As the answer, set down the lines below from the one containing "AIK-45 | LONG: 814,109 -> 814,110" through the one containing "AIK-45 | WL: none -> 132", exactly and inclusively, and no others.

Supplied data START

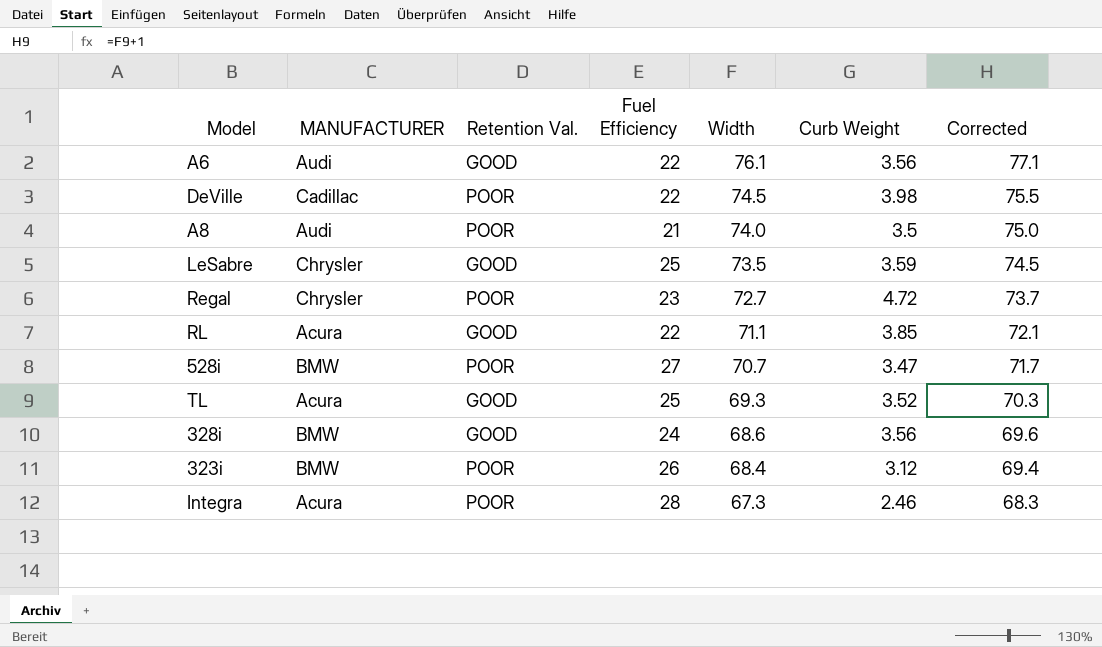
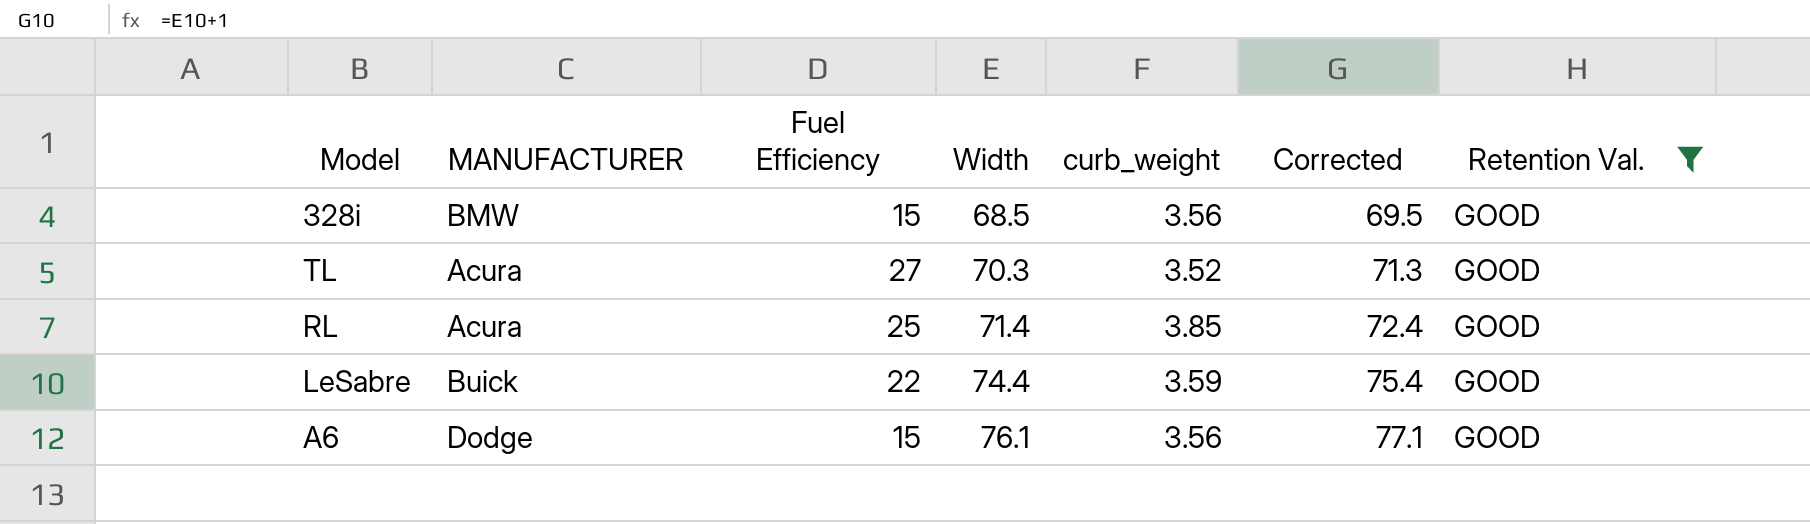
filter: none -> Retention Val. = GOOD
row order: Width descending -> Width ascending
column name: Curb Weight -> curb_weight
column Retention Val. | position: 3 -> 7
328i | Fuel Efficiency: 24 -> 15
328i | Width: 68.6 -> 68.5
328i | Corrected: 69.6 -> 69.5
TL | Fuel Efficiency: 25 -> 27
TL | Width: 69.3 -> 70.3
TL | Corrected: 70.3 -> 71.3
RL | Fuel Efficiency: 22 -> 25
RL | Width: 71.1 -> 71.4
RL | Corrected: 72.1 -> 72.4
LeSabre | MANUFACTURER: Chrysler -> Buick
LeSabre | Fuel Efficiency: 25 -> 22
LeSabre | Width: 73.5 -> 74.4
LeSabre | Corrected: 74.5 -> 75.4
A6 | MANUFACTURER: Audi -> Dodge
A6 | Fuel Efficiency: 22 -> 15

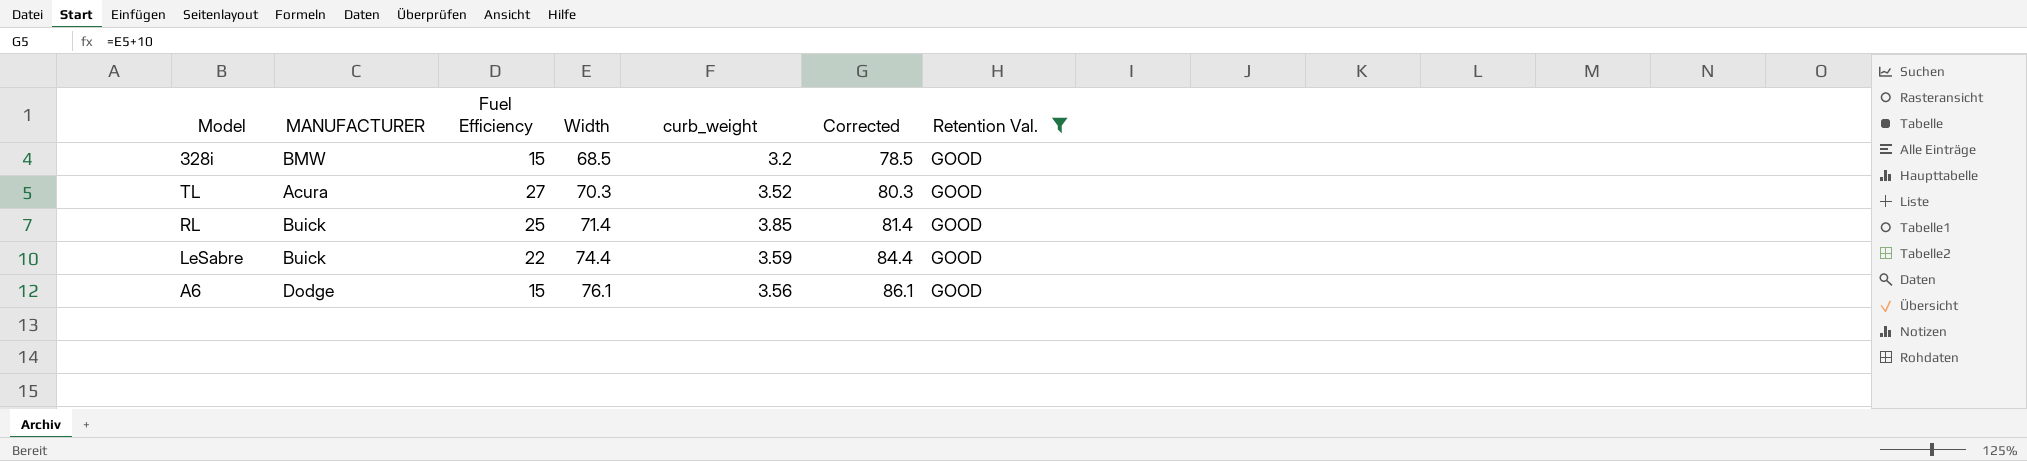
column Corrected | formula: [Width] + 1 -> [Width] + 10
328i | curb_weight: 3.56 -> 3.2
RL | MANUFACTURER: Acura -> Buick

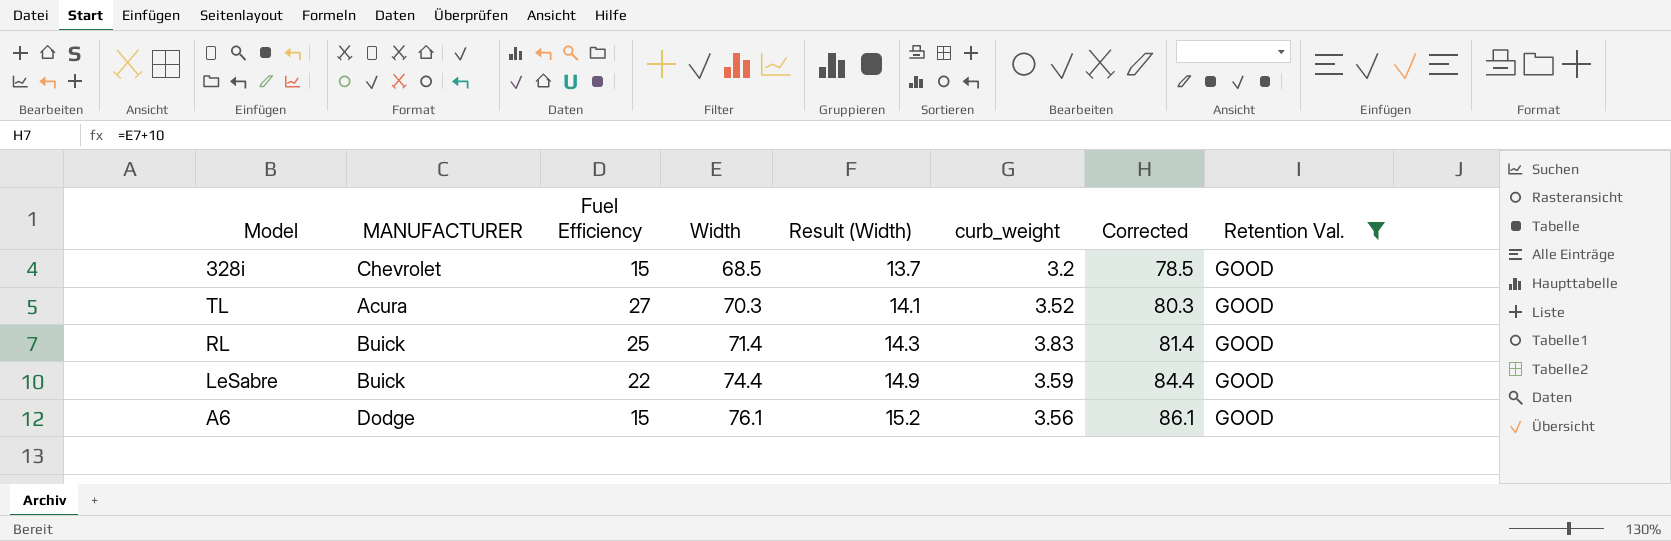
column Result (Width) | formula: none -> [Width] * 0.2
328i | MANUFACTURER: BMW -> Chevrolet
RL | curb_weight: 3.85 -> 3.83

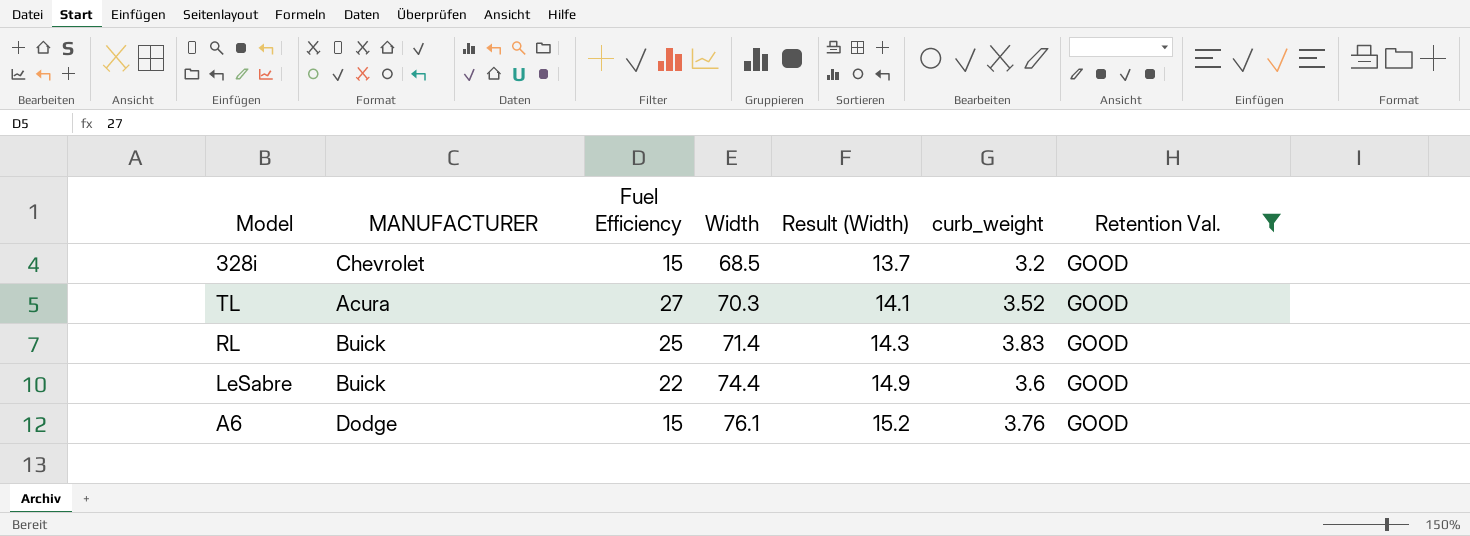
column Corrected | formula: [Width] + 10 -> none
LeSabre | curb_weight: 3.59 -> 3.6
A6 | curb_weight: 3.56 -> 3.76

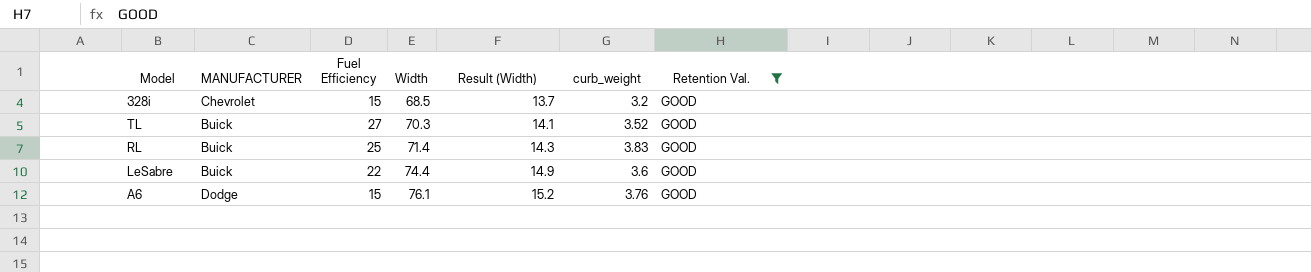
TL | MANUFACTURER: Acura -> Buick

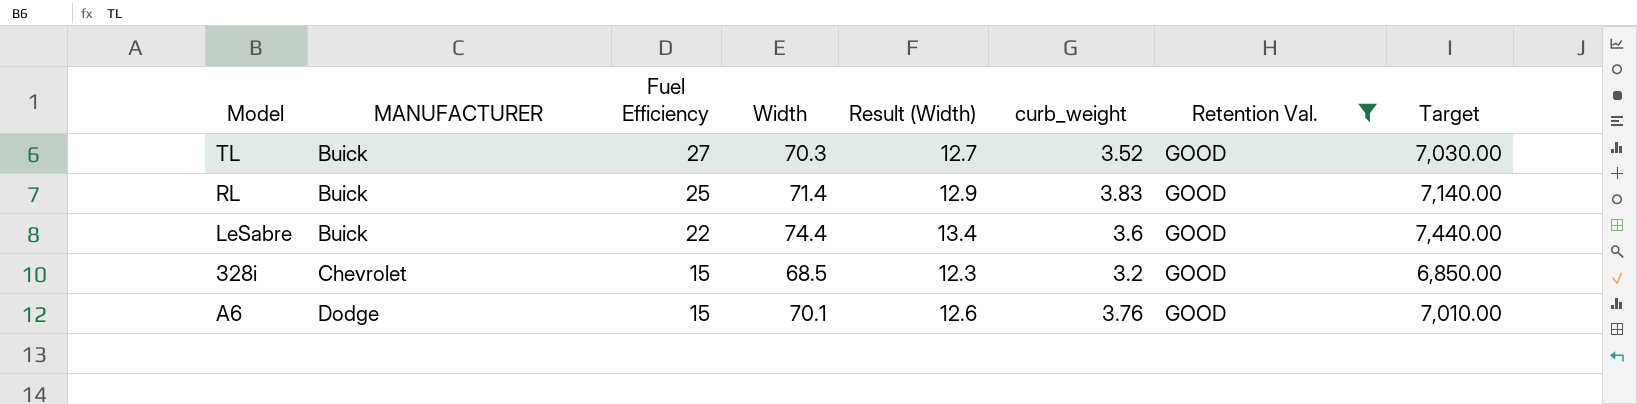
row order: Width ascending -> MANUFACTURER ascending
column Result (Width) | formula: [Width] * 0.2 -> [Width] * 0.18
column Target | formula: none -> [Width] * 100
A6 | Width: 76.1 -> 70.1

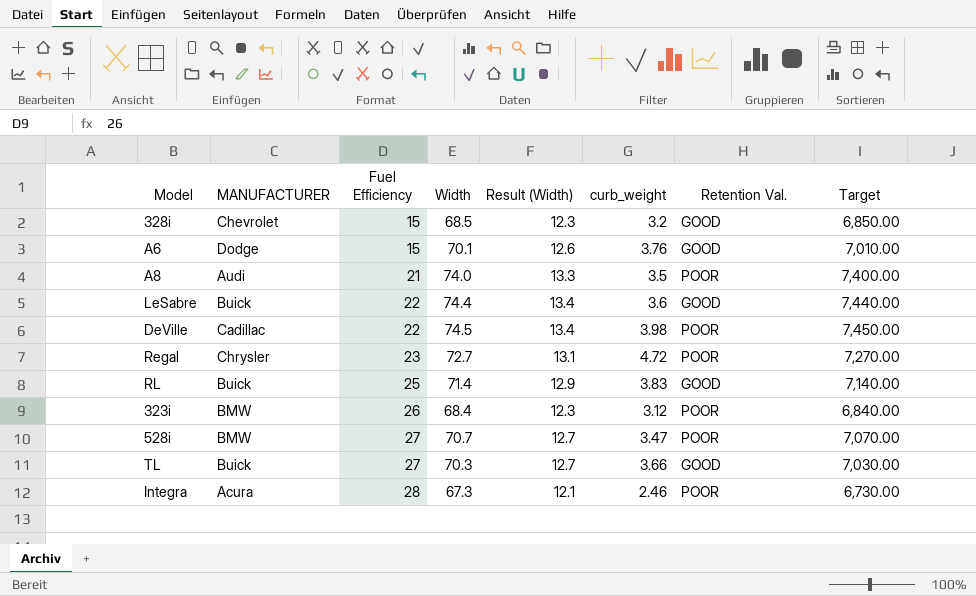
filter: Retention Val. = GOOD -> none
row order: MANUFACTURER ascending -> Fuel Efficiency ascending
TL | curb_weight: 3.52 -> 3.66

Supplied data END
Supplied data START

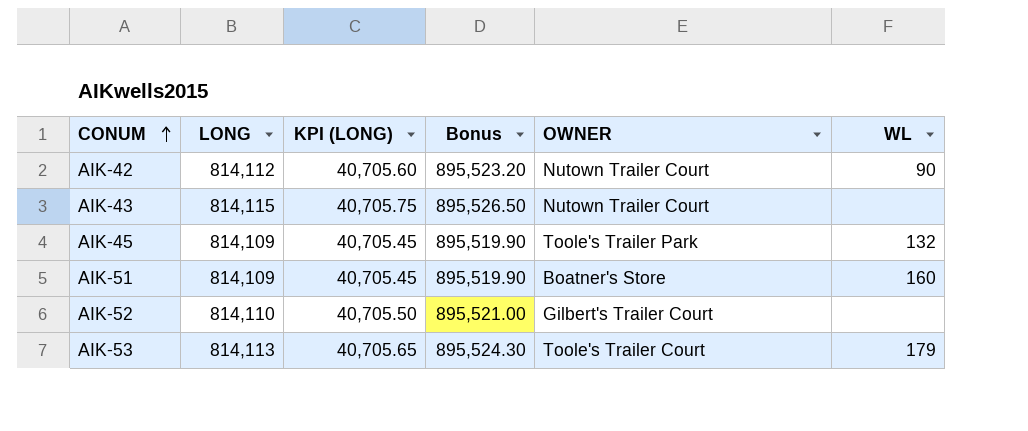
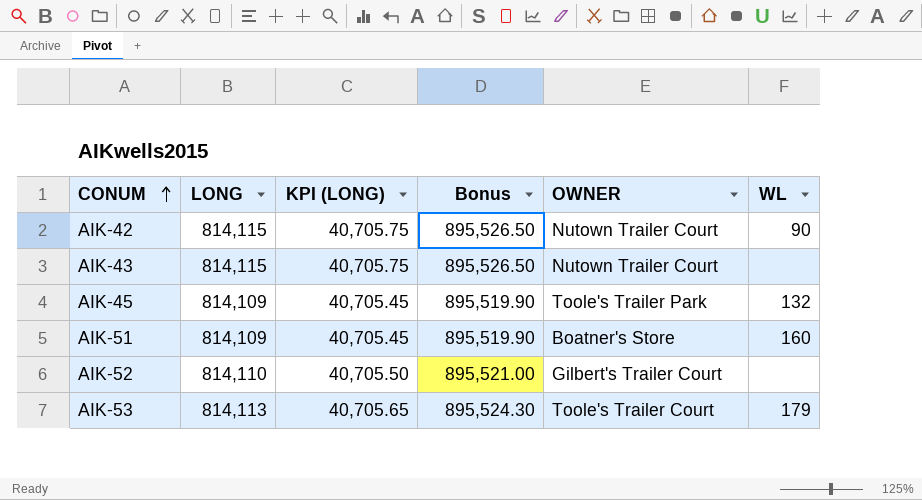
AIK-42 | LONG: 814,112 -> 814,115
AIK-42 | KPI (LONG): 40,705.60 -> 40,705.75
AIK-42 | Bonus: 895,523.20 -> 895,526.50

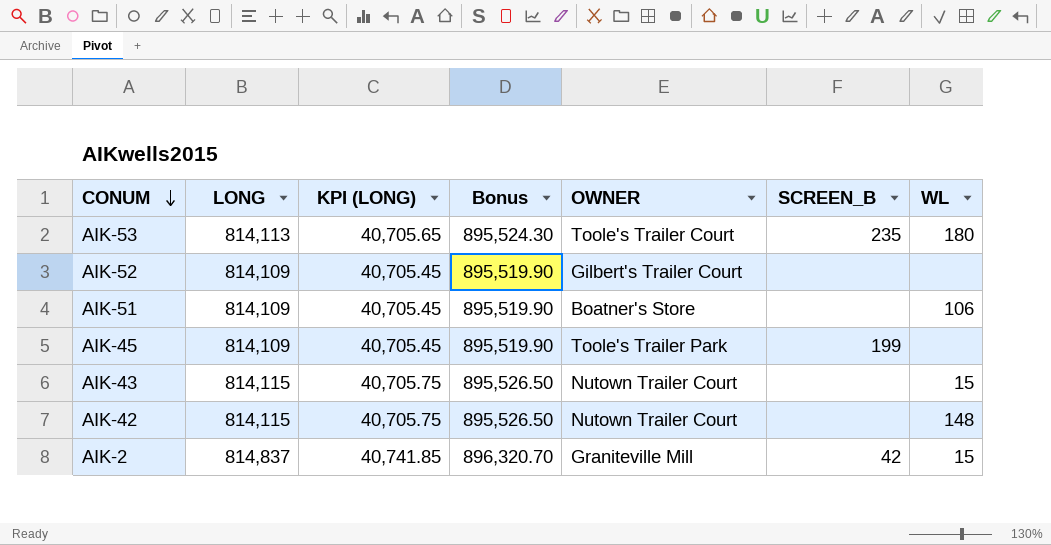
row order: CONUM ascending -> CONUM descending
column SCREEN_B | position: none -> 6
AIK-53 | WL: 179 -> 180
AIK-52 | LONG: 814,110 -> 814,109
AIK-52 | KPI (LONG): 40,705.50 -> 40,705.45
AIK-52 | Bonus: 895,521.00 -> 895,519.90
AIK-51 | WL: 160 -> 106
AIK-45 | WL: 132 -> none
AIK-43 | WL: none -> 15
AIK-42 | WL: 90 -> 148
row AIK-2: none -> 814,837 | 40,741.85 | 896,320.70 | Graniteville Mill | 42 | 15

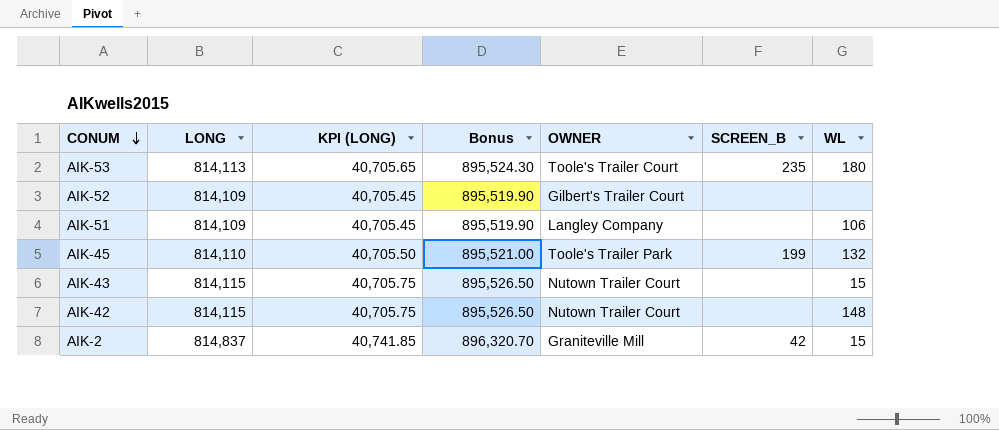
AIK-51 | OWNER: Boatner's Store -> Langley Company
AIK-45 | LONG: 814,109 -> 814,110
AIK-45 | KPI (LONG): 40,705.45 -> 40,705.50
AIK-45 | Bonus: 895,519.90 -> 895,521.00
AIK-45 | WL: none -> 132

Supplied data END

Task response -
AIK-45 | LONG: 814,109 -> 814,110
AIK-45 | KPI (LONG): 40,705.45 -> 40,705.50
AIK-45 | Bonus: 895,519.90 -> 895,521.00
AIK-45 | WL: none -> 132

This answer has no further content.